To his critics, Cheney symbolized the dark side of American power: secrecy, militarism, and the erosion of civil liberties. To his admirers, he was a patriot who did what was necessary to protect his country in an age of terror.


Family Statement and National Reaction

Cheney’s family announced his death in a brief statement, describing him as “a devoted husband, father, and grandfather who served his nation with steadfast conviction.” His daughter, Liz Cheney, herself a prominent Republican and former congresswoman, praised her father’s “uncompromising integrity and love for America.”

Reactions across the political spectrum were complex and divided. Former President George W. Bush called Cheney “a man of courage, intellect, and deep patriotism.” Others, including war veterans and human rights activists, expressed sorrow mixed with anger, recalling the devastating human toll of the Iraq War.

Historians, meanwhile, reflected on Cheney’s paradoxical legacy — one of extraordinary influence but lasting controversy.
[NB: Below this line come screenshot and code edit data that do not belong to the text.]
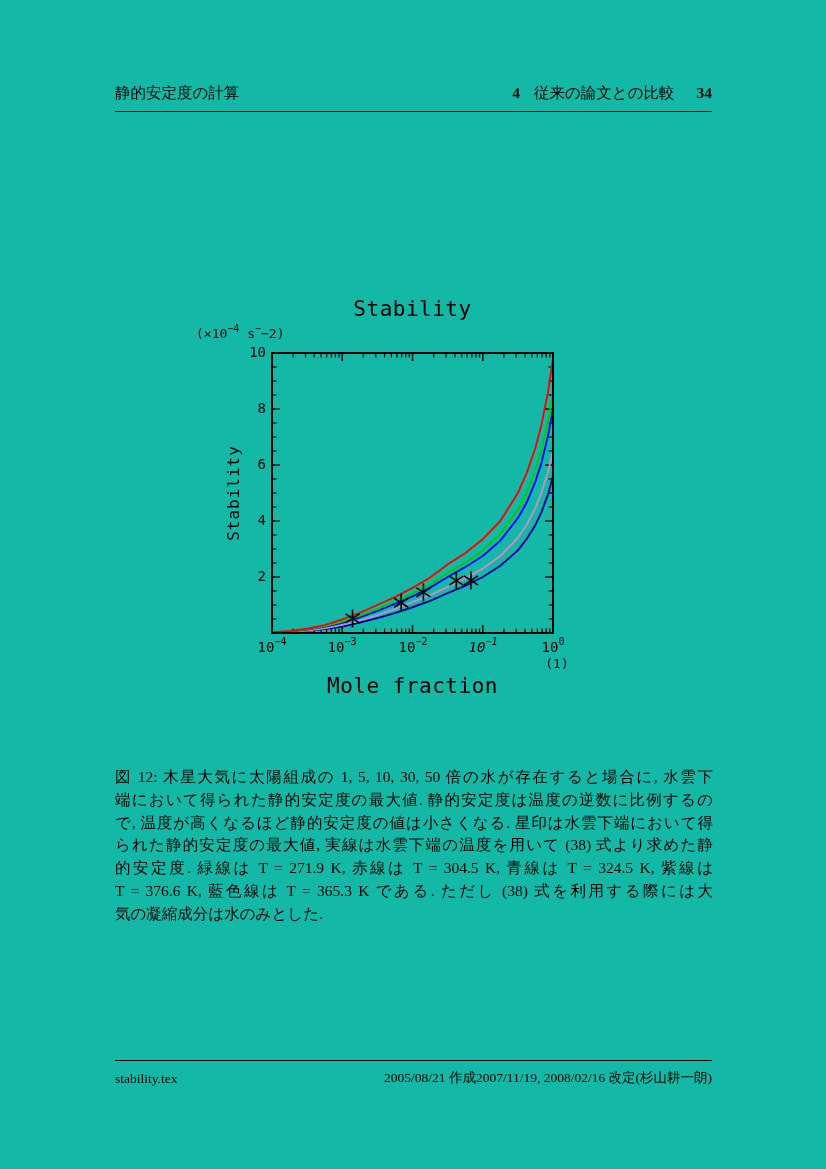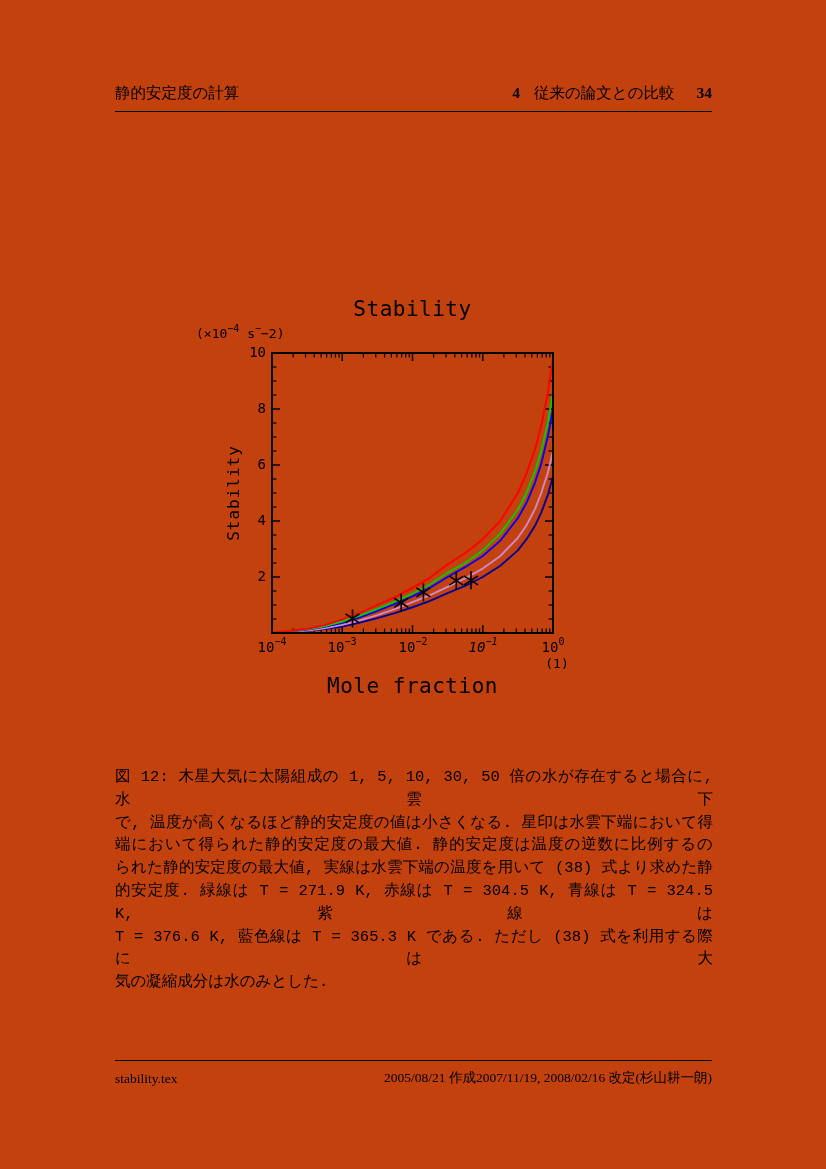"静的安定度の計算" .page { background: #c2410c -> #14b8a6 }
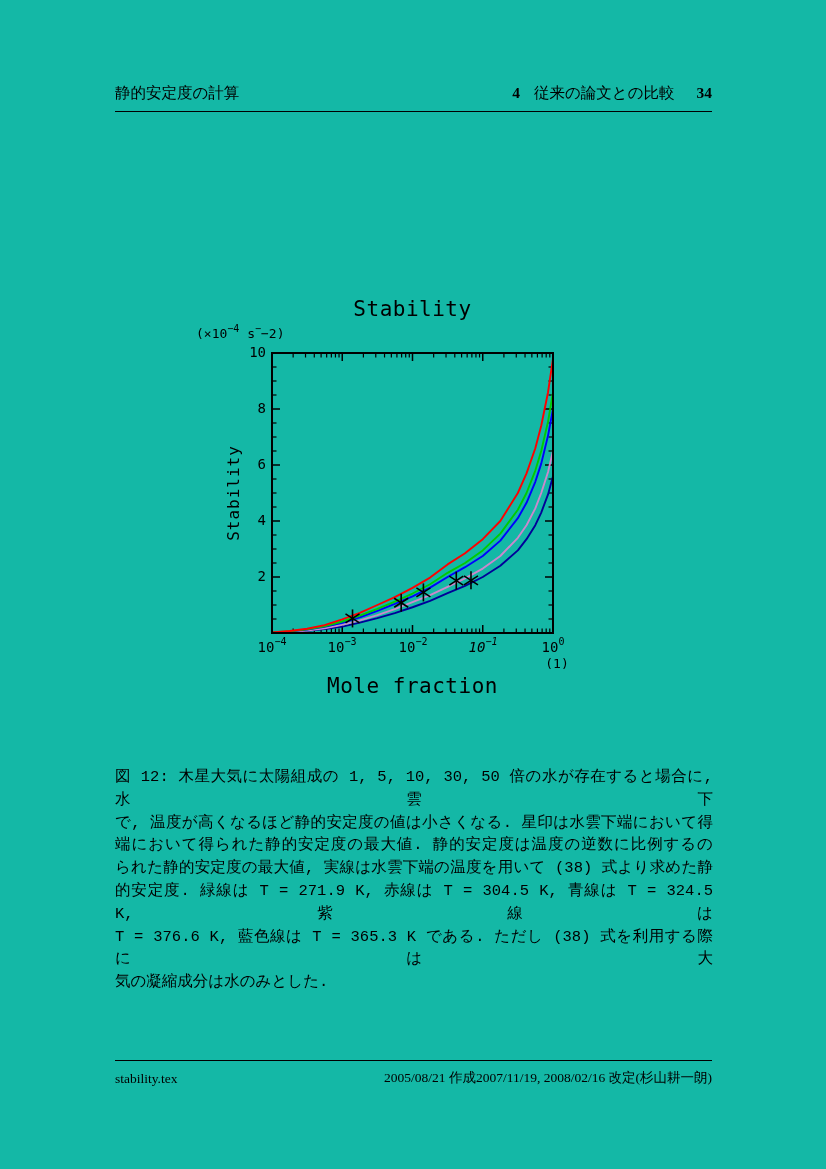"図 12: 木星大気に太陽組成の 1, 5," .cap-line { font-family: Liberation Mono, monospace -> none }
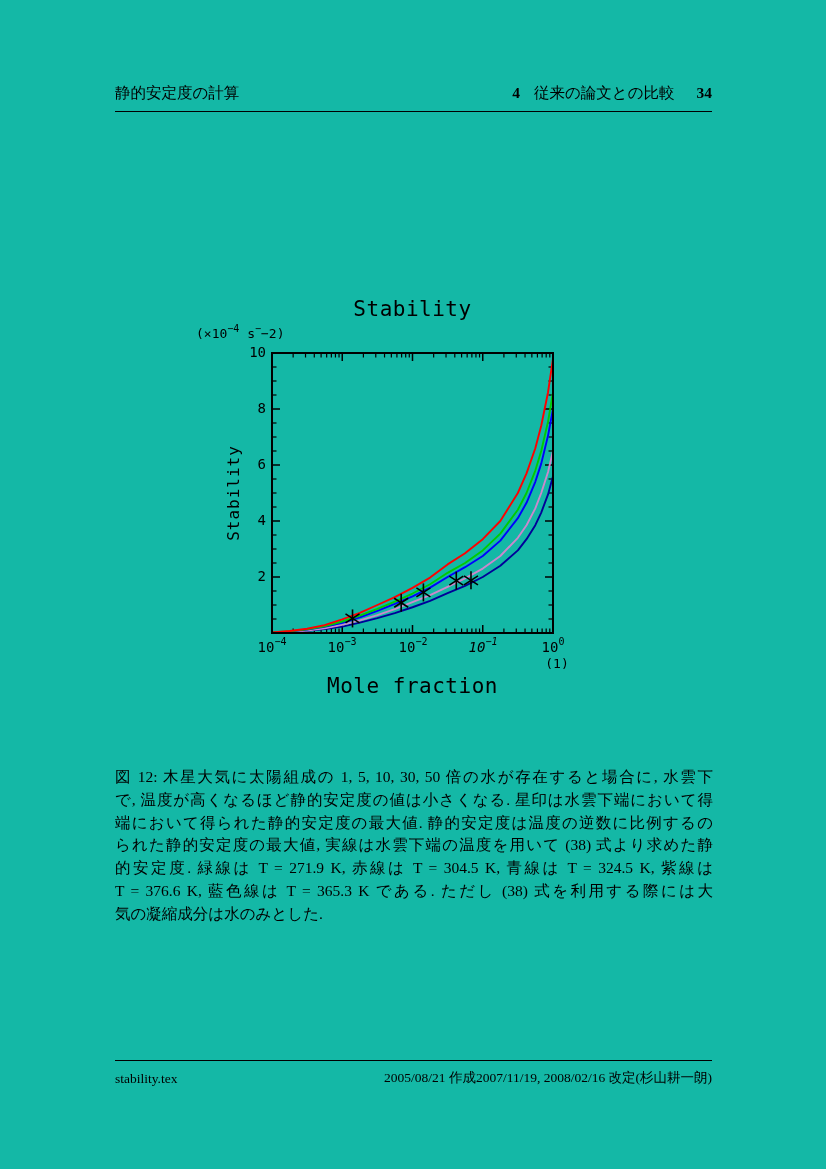"で, 温度が高くなるほど静的安定度の値は小さくなる. 星印は水雲下端において得" div.cap-line { order: before "端において得られた静的安定度の最大値. 静的安定度は温度の逆数に比例するの" -> after "端において得られた静的安定度の最大値. 静的安定度は温度の逆数に比例するの" }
Legacy: The Man Who Redefined the Vice Presidency

Few figures in American history have so completely reshaped the office of vice president. Cheney turned a traditionally ceremonial role into one of immense operational power. His ability to command bureaucratic machinery, shape foreign policy, and redefine the parameters of executive authority set a precedent for future administrations.

Yet his greatest legacy — the War on Terror — remains a moral and strategic quagmire. The policies he championed — from torture to surveillance — sparked global debates about freedom, security, and the limits of democracy itself.

Cheney’s vision of an America unbound by international constraint inspired both fear and admiration. For some, he was a necessary realist in a dangerous world. For others, he was the embodiment of unchecked power, the man who blurred the line between defense and domination.


Conclusion: A Legacy of Power and Paradox

As the news of Dick Cheney’s death at 84 reverberates across the world, America once again confronts the shadow of its post-9/11 past. His life was a study in contrasts — a man of intellect and secrecy, conviction and controversy, patriotism and power.

Cheney believed deeply in America’s exceptionalism, yet his policies exposed the moral ambiguities of that belief. He reshaped the presidency, waged wars that toppled tyrants, and built a security apparatus that still defines global geopolitics.

But he also left behind questions that remain unanswered: How much power should one man wield in a democracy? And how far can a nation go in the name of security before it compromises its soul?